The Challenge of Big Data
Product analytics is practiced successfully by many semiconductor and electronics companies, delivering profound new insights, real-time product quality control and increased profitability. The key is to properly collect data to have actionable impact throughout the enterprise. For product analytics to be more successful, data must be relevant to the goals of the organization. It must also be actionable, defined as:

  • Available quickly (“real-time”)
  • Processed immediately and automatically
  • Accessible to the supply chain

Defining Product Quality with Big Data
If enterprise manufacturing data is well-sourced and effectively managed, there are system-wide benefits unrealized in current production practices. There are also many assumptions in the definition of “quality” based on current data practices that can be expanded upon with product analytics.
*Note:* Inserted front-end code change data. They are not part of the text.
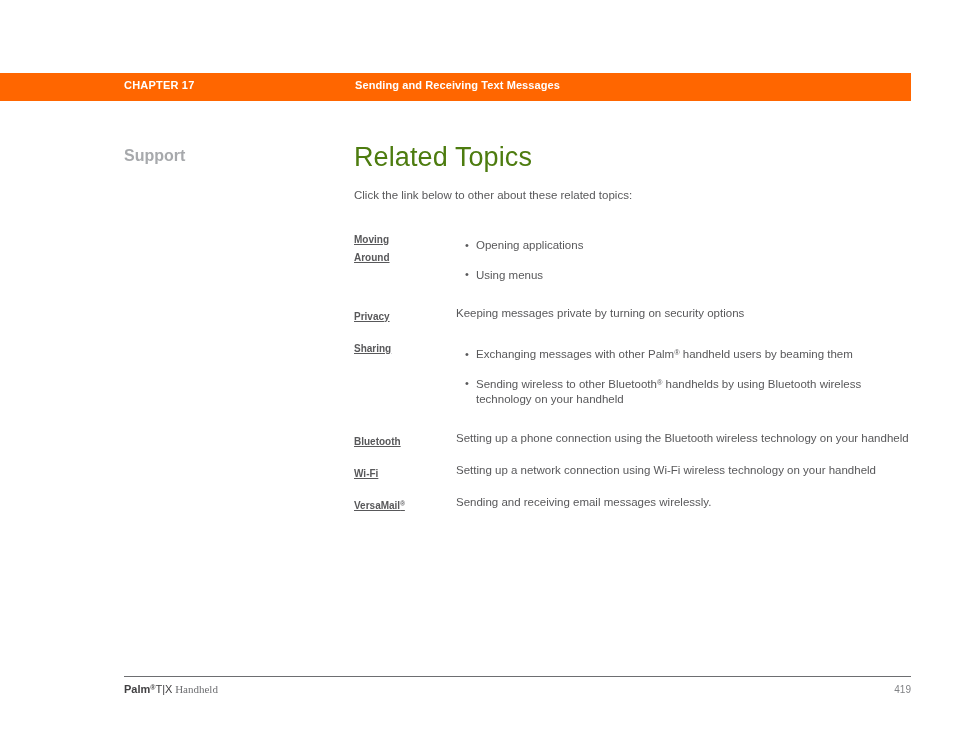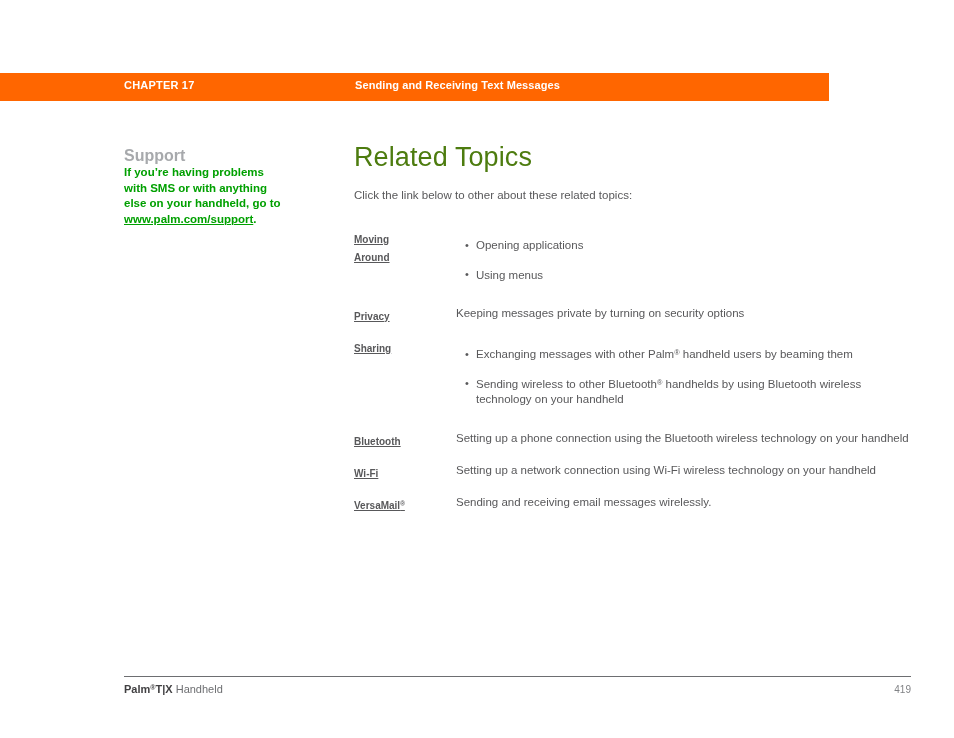--- a/index.html
+++ b/index.html
@@ -15,21 +15,21 @@
     position: relative;
     overflow: hidden;
     -webkit-font-smoothing: antialiased;
   }
 
   
   .header-bar {
     position: absolute;
     left: 0;
     top: 73px;
-    width: 829px;
+    width: 911px;
     height: 28px;
     background: #ff6600;
     color: #ffffff;
   }
   .header-chapter {
     position: absolute;
     left: 124px;
     top: 6px;
     font-size: 11px;
     font-weight: bold;
@@ -180,51 +180,46 @@
     left: 0;
     top: 0;
     font-size: 11px;
     color: #58585a;
   }
   .footer-left .brand {
     font-weight: bold;
     color: #414042;
   }
   .footer-left .model {
-    font-weight: bold;
+    font-weight: normal;
     color: #414042;
   }
   .footer-left .product {
     font-weight: normal;
     color: #6d6e71;
+    font-family: Liberation Serif, serif;
   }
   .footer-page {
     position: absolute;
     right: 0;
     top: 1px;
     font-size: 10px;
     color: #808285;
   }
 </style>
 </head>
 <body>
 
 <div class="header-bar">
   <span class="header-chapter">CHAPTER 17</span>
   <span class="header-title">Sending and Receiving Text Messages</span>
 </div>
 
 <div class="sidebar">
   <div class="sidebar-heading">Support</div>
-  <div class="sidebar-body">
-    <span>If you’re having problems</span><br>
-    <span>with SMS or with anything</span><br>
-    <span>else on your handheld, go to</span><br>
-    <a href="#" class="sb-link">www.palm.com/support</a><span class="sb-period">.</span>
-  </div>
 </div>
 
 <div class="main">
   <h1 class="page-title">Related Topics</h1>
   <p class="intro">Click the link below to other about these related topics:</p>
 
   <table class="topics">
     <tbody>
 
       <tr class="topic-row">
Maintaining a record of device-specific test “DNA” enables quality control beyond an individual chip’s absolute performance. A chip may be “good” when combined with a specific chip and “bad” when combined with a different chip. Or it can be good in one customer system and bad in another customer system. Knowledge about different grades of “good” supports smart binning of chips, and can be used for things like smart pairing of chips in a system to improve system performance, and adaptive test time reduction to improve cost. Chip combination testing expands the quality definition to include end-device performance in multiple end-use environments.

Product Analytics Throughout the Supply Chain
With all the business risks associated with releasing poorly performing or faulty devices to consumers, big data will be a necessary tool to cultivate product quality “DNA” from the semiconductor through to the electronic end device. As a device moves from chip to board to sub-system, and from manufacturer to OEM to end user, the complexity of data multiplies, making it challenging and costly to quickly identify the source of failure. With product analytics, this information is quickly traceable along the entire manufacturing process through to the end user. With the advent of the IIoT, it is imperative that product analytics information be combined with process analytics to support the next era of industrial automation.